DC-Merge: Improving Model Merging with Directional Consistency

Imagine you have a team of eight different experts. One is a master of spotting cars, another is a genius at identifying flowers, and a third is an expert in reading German traffic signs. Each expert has been trained specifically for their job.

Now, you want to create a "Super-Expert" who knows everything about all eight topics at once. You don't want to retrain them from scratch (which is expensive and slow). Instead, you want to merge their brains into one model.

This is what Model Merging does. But here's the problem: if you just take the "brain" of the car expert and the "brain" of the flower expert and smash them together, the result is often a confused mess. The Super-Expert might forget how to spot cars or start calling flowers "cars."

The paper DC-Merge proposes a smarter way to do this. Here is the simple explanation of their idea, using some creative analogies.

The Problem: The "Loud Voice" and the "Wrong Map"

The authors discovered two main reasons why simple merging fails:

1. The "Loud Voice" Problem (Imbalanced Energy)
Imagine the Car Expert's brain is a library. 90% of the books in this library are about "Red Sports Cars." Only a few books are about "Vintage Trucks" or "Electric Bikes."

The Issue: When you merge this brain with others, the "Red Sports Cars" section is so loud and dominant that it drowns out the quiet, important details about the other vehicles. The model becomes obsessed with the most common patterns and ignores the subtle, important ones.
The DC-Merge Fix: They use a technique called Energy Smoothing.
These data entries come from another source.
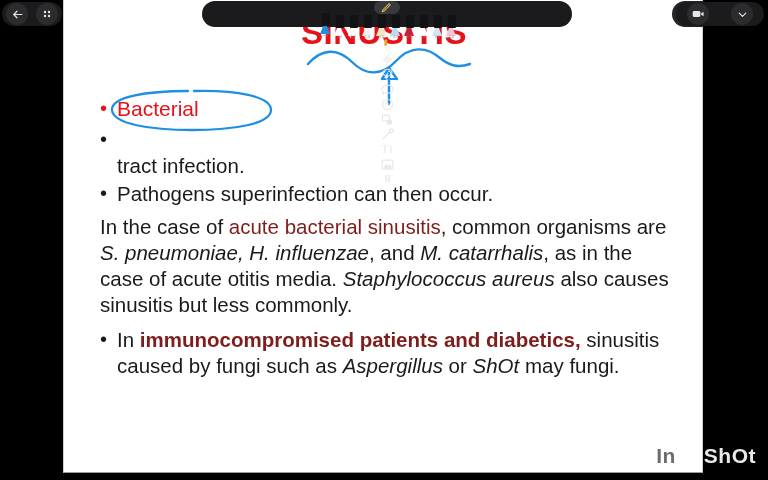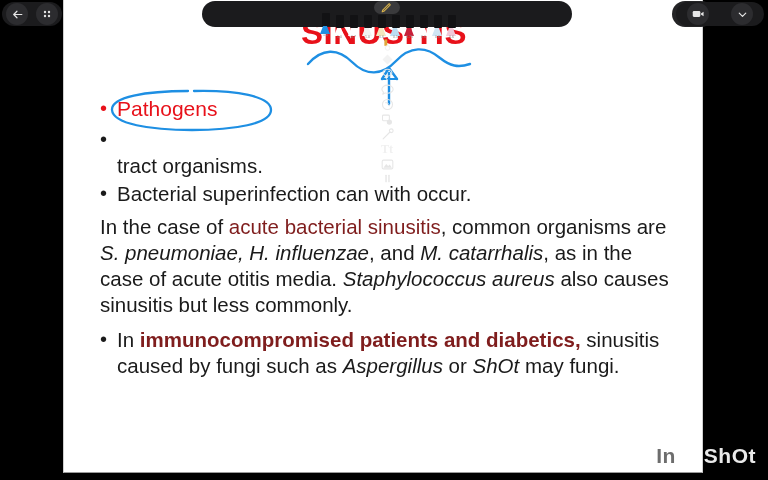--- a/index.html
+++ b/index.html
@@ -98,7 +98,7 @@
 
       <div class="bul" id="pathogen-row">
         <span class="dot red">•</span>
-        <span class="btxt" id="path-word">Pathogens</span>
+        <span class="btxt" id="path-word">Bacterial</span>
         <svg id="ellipse" viewBox="0 0 166 43">
           <path d="M86,2 C128,1 163,7 163,21 C163,35 126,41 84,41 C42,41 5,35 4,21 C3,8 38,2 80,2" fill="none" stroke="#1E8FE3" stroke-width="2.3" stroke-linecap="round"></path>
         </svg>

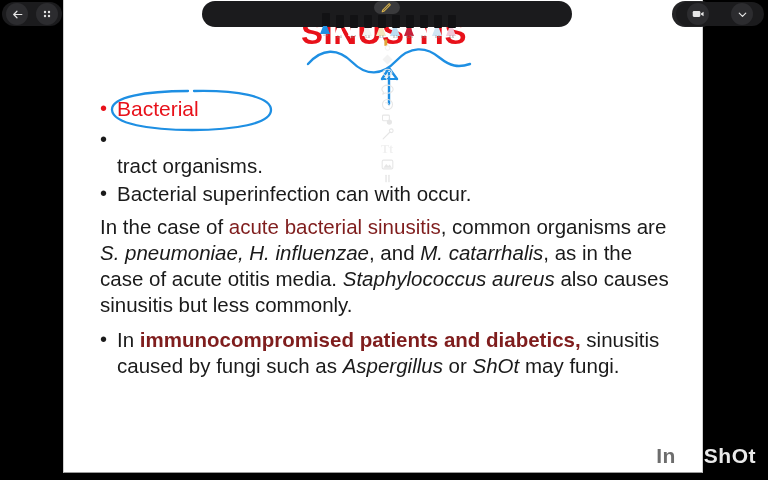--- a/index.html
+++ b/index.html
@@ -108,7 +108,7 @@
         <span class="dot dark">•</span>
         <span class="btxt">
           <br>
-          <span>tract organisms.</span>
+          <span>tract infection.</span>
         </span>
       </div>
 

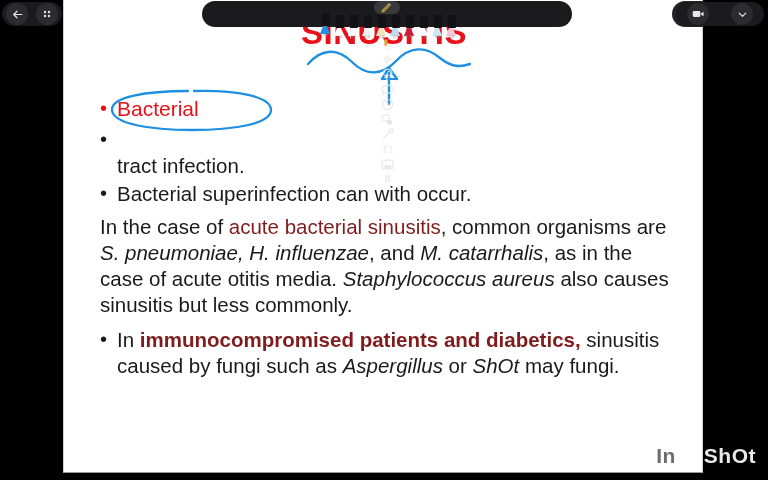--- a/index.html
+++ b/index.html
@@ -114,7 +114,7 @@
 
       <div class="bul">
         <span class="dot dark">•</span>
-        <span class="btxt">Bacterial superinfection can with occur.</span>
+        <span class="btxt">Pathogens superinfection can then occur.</span>
       </div>
 
       <div class="para"><span>In the case of </span><span class="red">acute bacterial sinusitis</span><span>, common organisms are </span><span class="it">S. pneumoniae, H. influenzae</span><span>, and </span><span class="it">M. catarrhalis</span><span>, as in the case of acute otitis media. </span><span class="it">Staphylococcus aureus</span><span> also causes sinusitis but less commonly.</span></div>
Imagine a sound engineer turning down the volume of the "Red Sports Cars" section and turning up the volume of the "Vintage Trucks" section. Now, every part of the expert's knowledge gets a fair chance to be heard. No single topic dominates the conversation.
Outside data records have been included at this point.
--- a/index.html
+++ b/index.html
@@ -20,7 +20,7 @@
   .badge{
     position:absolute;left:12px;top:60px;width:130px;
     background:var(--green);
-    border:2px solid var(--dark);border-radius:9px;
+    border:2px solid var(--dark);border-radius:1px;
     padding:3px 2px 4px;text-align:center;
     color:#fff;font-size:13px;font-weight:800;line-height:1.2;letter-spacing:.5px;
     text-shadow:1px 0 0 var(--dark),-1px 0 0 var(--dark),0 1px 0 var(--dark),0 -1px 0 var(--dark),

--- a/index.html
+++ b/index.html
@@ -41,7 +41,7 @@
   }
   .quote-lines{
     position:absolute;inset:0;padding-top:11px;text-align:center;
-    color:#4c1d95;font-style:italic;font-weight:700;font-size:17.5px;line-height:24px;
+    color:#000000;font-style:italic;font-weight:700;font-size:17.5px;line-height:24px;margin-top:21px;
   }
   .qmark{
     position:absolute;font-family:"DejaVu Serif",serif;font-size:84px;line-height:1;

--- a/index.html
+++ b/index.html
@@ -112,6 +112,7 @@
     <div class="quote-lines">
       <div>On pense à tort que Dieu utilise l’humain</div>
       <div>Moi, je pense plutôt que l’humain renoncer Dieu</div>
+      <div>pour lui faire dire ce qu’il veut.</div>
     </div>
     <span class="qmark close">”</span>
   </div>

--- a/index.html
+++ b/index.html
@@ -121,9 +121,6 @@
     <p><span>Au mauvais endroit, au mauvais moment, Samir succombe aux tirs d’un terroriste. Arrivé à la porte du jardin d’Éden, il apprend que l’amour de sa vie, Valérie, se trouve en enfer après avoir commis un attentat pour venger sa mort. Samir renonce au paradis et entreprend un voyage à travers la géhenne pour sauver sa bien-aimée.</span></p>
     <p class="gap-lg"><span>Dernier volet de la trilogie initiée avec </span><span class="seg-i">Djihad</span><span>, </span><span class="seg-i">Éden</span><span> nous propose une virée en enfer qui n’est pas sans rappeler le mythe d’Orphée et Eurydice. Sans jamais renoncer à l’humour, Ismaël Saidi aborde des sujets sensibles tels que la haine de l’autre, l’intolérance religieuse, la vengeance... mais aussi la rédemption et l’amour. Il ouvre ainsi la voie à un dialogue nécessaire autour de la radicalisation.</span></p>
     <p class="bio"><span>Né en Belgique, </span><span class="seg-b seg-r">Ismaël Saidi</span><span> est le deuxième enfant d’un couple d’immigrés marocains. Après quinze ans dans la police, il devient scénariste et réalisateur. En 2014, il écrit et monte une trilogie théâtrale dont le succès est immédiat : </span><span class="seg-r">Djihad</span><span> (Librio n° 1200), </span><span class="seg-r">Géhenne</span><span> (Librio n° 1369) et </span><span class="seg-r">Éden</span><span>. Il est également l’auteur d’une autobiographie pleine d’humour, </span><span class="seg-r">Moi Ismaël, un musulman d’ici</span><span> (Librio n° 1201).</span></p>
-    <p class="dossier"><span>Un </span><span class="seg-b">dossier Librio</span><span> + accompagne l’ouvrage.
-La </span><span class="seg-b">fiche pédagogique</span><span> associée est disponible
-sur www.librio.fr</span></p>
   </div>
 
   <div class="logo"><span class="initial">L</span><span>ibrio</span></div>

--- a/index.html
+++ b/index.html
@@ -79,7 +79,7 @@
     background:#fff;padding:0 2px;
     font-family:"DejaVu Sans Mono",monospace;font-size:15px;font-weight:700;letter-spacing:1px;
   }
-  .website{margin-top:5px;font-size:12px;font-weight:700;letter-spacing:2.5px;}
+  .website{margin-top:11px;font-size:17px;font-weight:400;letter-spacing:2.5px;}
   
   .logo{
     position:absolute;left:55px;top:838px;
2. The "Wrong Map" Problem (Geometric Inconsistency)
Imagine the Car Expert thinks in a 3D space where "Up" means "Fast" and "Left" means "Slow." The Flower Expert thinks in a different 3D space where "Up" means "Colorful" and "Left" means "Fragrant."

The Issue: If you try to merge them directly, you are trying to combine two maps that use different directions. "Up" on one map doesn't match "Up" on the other. The result is a distorted, confusing map where directions get twisted.
The DC-Merge Fix: They use a technique called Cover Space Merging. Before merging, they build a Universal Translator (a shared "Cover Space"). They translate the Car Expert's "Up" and the Flower Expert's "Up" into a new, neutral language where everyone agrees on what "Up" means. They merge the ideas in this neutral space, ensuring the directions stay true, and then translate the result back.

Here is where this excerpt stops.